Fuzzy Find Algorithm

No one types perfectly. To compensate, many programs use “fuzzy find” algorithms to retrieve records close to what a user typed. Accidentally typed “quck” or “quack” when you meant “quick”? No worries! Fuzzy find will retrieve what you meant anyway.

This post explains the fuzzy find algorithm used in aretext, the terminal-based text editor I’ve been working on.

Design Goals

In a typical editing session, the user will search for commands to execute or files to open. The menu options update as the user types each character:

When implementing fuzzy find in aretext, I had a few design goals:

  1. Fast: it should be fast enough to use interactively. Once a user types a character, the algorithm should return results within tens of milliseconds – otherwise, the editor will feel laggy.
  2. Scalable: find ~ | wc -l says there are ~500K files on my largest machine, so aretext should be able to search that many file paths at interactive speed.
  3. Synchronous: the algorithm should run synchronously on every keystroke.
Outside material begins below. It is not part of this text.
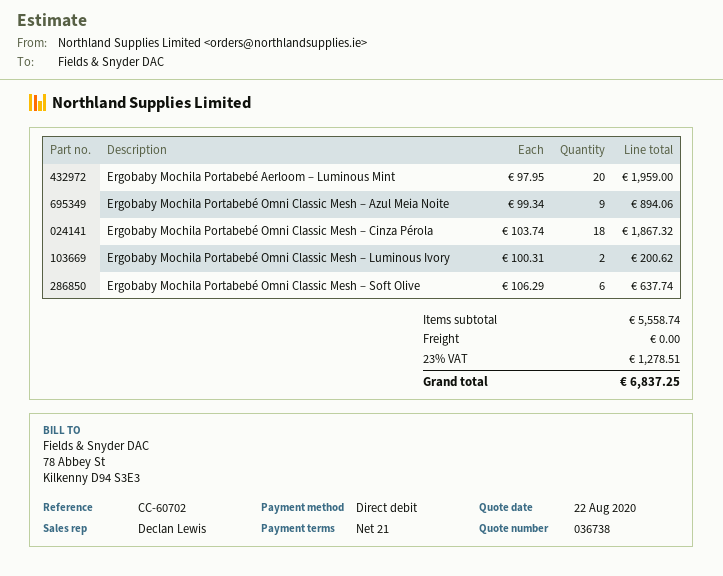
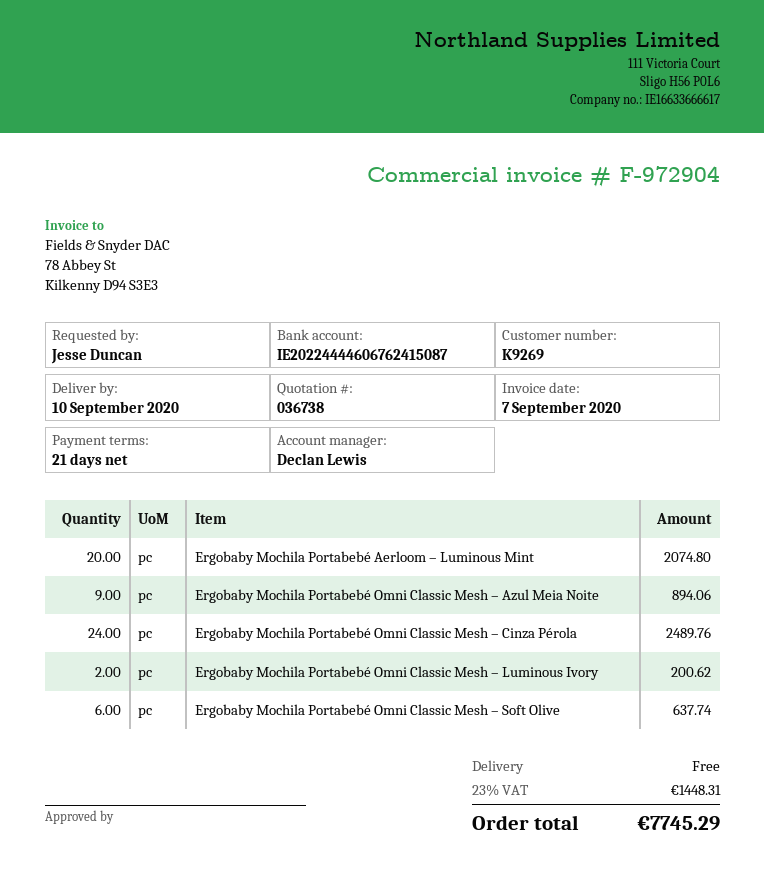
Ergobaby Mochila Portabebé Aerloom – Luminous Mint: 20 for 1959.00 -> 20 for 2074.80
Ergobaby Mochila Portabebé Omni Classic Mesh – Cinza Pérola: 18 for 1867.32 -> 24 for 2489.76
tax: 23% = 1278.51 -> 23% = 1448.31
total: 6837.25 -> 7745.29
It’s possible to hide latency by updating results asynchronously, but I wanted to avoid the complexity of multiple threads mutating editor state.
  4. Useful: as often as possible, the top result should be the one the user wanted. If multiple records match, the user should be able to type more characters to disambiguate and eventually find the desired record.

I found several blog posts1 and open source projects2 implementing fuzzy find, but none achieved these goals. In the prototypes I built, the greedy algorithms and n-gram similarity sometimes ranked records differently than I expected, and the Smith-Waterman algorithm proved too slow to run synchronously on half a million items.3

Algorithm

The fuzzy find algorithm in aretext has two distinct phases:

  1. Retrieval: find records that contain keywords similar to keywords in the user’s query.
  2. Ranking: score all retrieved records by relevance to the user’s query, then return the top results.

For retrieval, aretext uses a keyword trie, and for ranking, aretext uses an approximate string search algorithm. As we will see, the ranking algorithm’s time complexity depends on both the number of records to score as well as the length of the records and query. Filtering records in the retrieval phase reduces the amount of work in the ranking phase. This is especially important for longer queries, which are slower to score during ranking, but tend to match fewer records during retrieval.

Retrieval: Keyword Trie

A keyword trie is a data structure that can efficiently find records containing a given keyword. For example, suppose we have three records: (1) “foo bar” (2) “bar” and (3) “baz”. If we split records into keywords based on whitespace, then the keyword trie would look like this:

Trie for keywords “foo” (record 1), “bar” (records 1 and 2), and “baz” (record 3)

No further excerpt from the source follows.